▶ Data records
+-------+
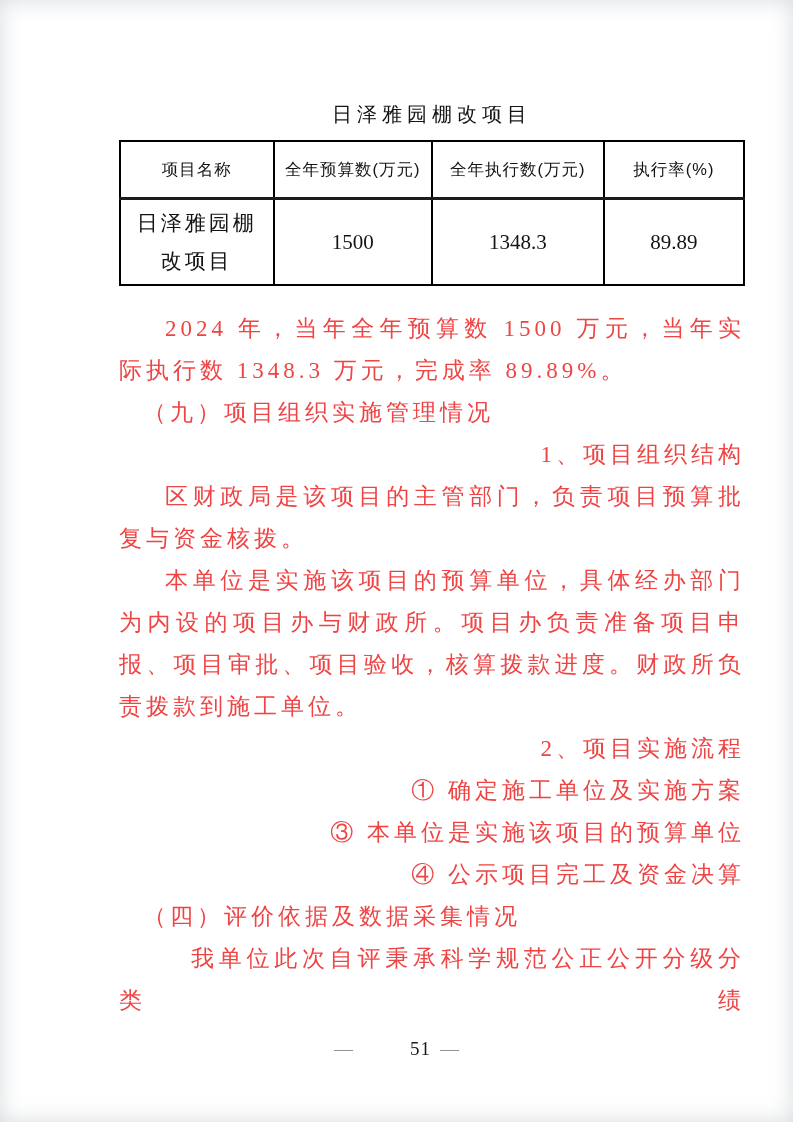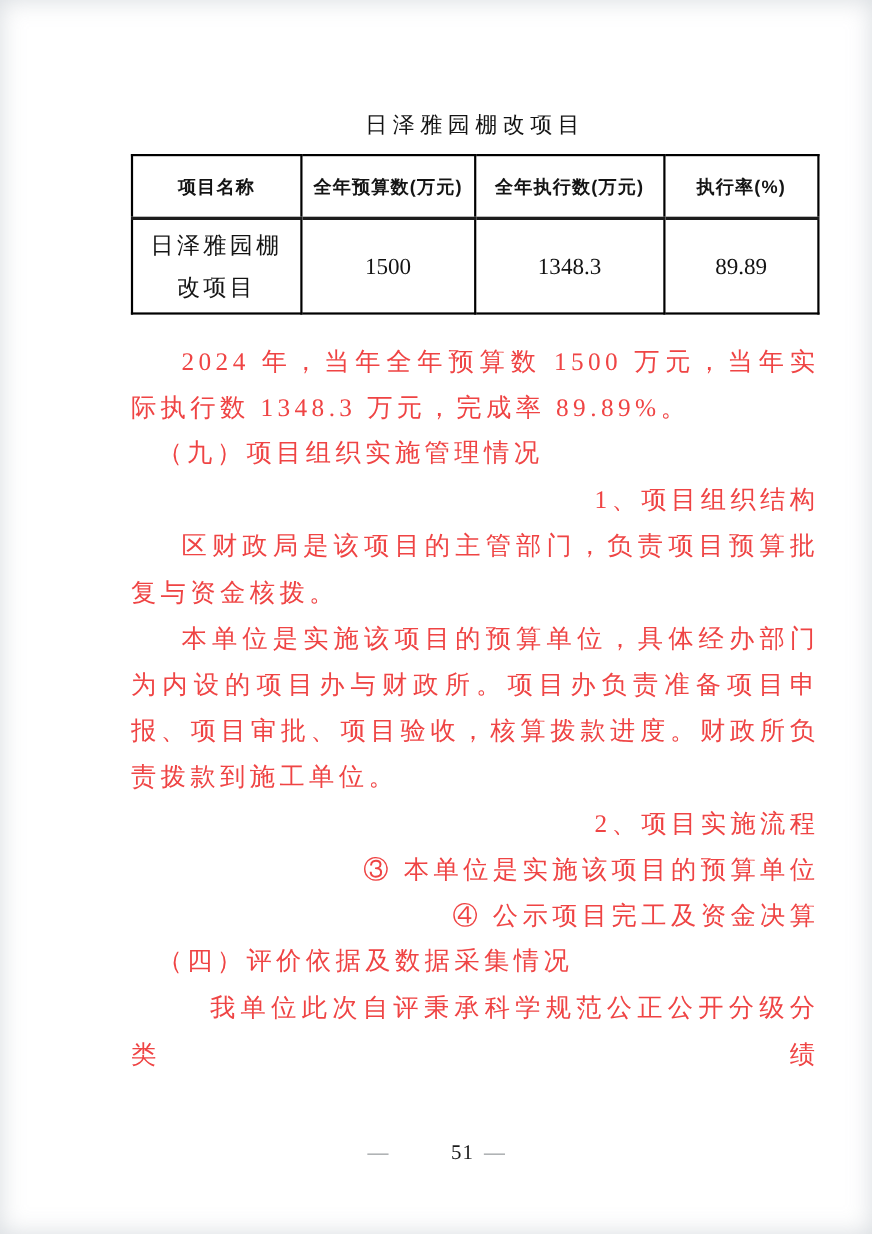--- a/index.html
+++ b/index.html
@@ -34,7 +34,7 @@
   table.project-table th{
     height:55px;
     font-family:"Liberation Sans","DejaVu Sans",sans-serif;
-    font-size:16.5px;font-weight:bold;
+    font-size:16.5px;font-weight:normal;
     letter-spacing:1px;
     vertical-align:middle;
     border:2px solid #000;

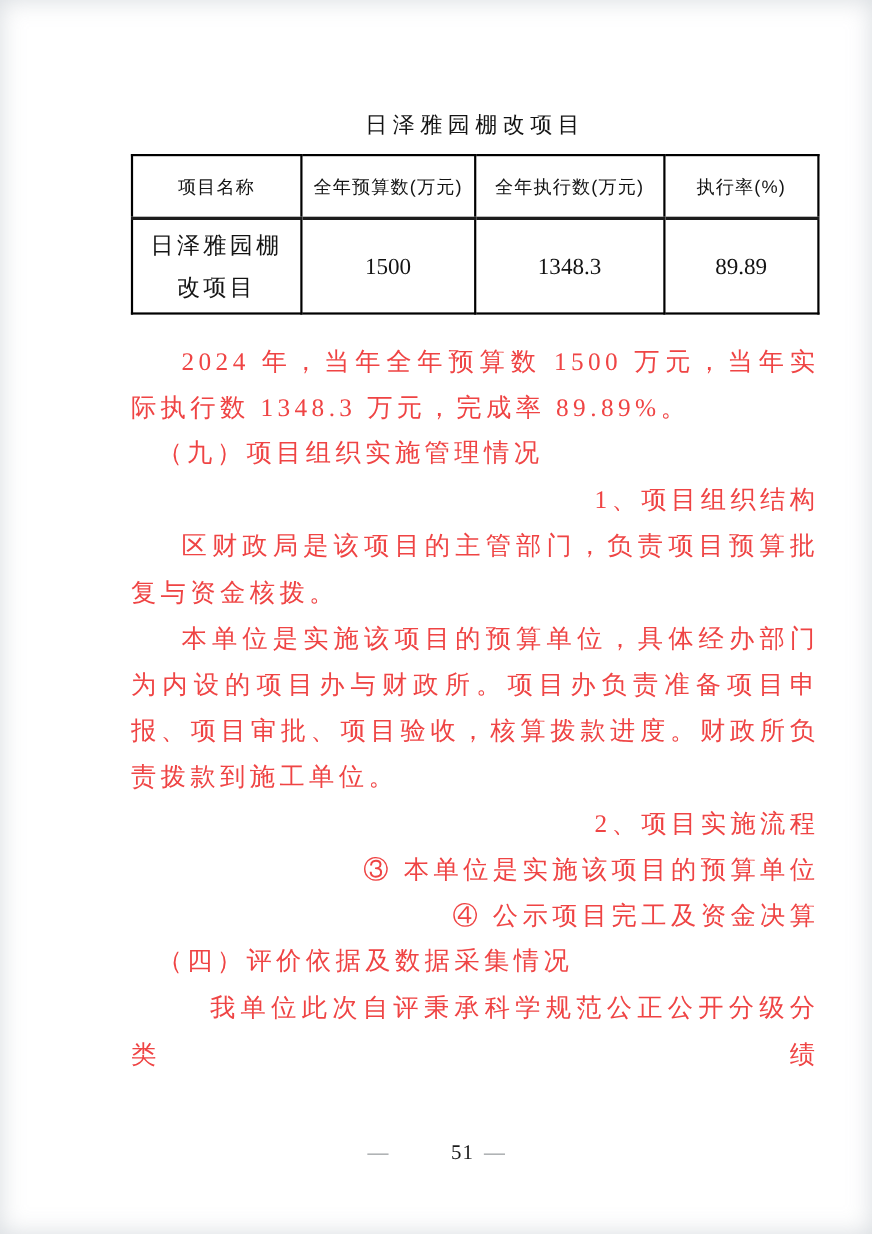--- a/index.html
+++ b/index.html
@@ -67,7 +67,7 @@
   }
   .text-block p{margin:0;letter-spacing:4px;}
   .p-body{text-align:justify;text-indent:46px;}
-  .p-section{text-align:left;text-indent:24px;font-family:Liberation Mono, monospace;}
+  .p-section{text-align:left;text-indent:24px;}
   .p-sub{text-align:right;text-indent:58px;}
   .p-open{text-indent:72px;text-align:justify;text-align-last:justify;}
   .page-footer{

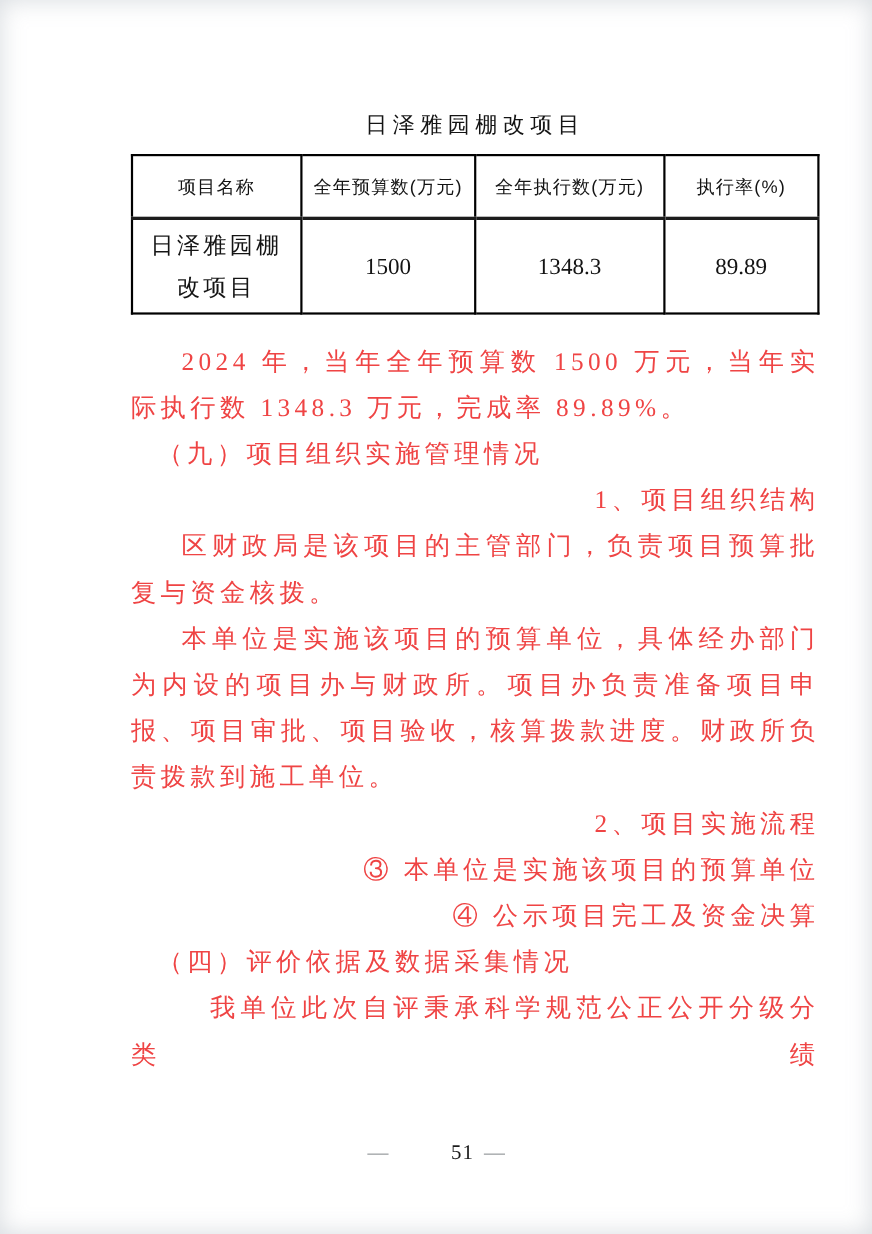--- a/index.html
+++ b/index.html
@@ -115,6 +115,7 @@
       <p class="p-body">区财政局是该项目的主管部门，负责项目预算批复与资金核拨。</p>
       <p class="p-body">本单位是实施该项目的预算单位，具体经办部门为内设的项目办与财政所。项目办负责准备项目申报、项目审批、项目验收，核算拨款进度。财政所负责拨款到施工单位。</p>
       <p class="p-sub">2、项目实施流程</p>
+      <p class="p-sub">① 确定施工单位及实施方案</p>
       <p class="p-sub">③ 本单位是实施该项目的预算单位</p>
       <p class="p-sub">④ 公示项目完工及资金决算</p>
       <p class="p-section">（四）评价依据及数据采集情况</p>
+-------+
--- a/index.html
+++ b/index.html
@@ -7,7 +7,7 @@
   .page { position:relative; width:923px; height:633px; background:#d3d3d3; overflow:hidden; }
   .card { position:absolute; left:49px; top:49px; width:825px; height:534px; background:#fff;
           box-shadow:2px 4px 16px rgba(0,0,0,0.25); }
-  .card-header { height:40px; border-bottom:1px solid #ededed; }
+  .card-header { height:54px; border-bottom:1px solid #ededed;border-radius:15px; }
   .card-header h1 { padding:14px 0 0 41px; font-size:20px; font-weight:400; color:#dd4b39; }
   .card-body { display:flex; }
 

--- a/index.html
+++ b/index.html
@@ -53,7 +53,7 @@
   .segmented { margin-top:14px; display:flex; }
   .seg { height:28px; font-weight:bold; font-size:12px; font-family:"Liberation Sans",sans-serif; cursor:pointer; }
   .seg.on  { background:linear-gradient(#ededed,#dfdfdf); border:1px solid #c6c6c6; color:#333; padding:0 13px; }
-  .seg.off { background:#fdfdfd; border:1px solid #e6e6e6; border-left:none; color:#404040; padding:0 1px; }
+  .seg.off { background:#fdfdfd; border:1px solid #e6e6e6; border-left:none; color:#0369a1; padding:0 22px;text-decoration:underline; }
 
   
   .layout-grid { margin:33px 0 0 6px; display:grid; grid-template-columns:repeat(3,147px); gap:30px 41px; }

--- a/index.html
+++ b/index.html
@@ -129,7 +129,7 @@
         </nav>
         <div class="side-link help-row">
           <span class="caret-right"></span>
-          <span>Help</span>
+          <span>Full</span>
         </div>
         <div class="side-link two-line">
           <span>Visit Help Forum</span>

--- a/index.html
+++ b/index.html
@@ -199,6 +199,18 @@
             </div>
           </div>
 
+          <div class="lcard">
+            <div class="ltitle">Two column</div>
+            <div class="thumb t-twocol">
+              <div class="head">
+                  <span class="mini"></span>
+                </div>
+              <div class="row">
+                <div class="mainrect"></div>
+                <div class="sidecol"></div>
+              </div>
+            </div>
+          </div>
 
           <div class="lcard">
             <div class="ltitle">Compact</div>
+-------+
▶ Problem to work on
Look through the listing above. Pick out each line with "position" and copy it.

▶ Your response
   .page { position:relative; width:923px; height:633px; background:#d3d3d3; overflow:hidden; }
   .card { position:absolute; left:49px; top:49px; width:825px; height:534px; background:#fff;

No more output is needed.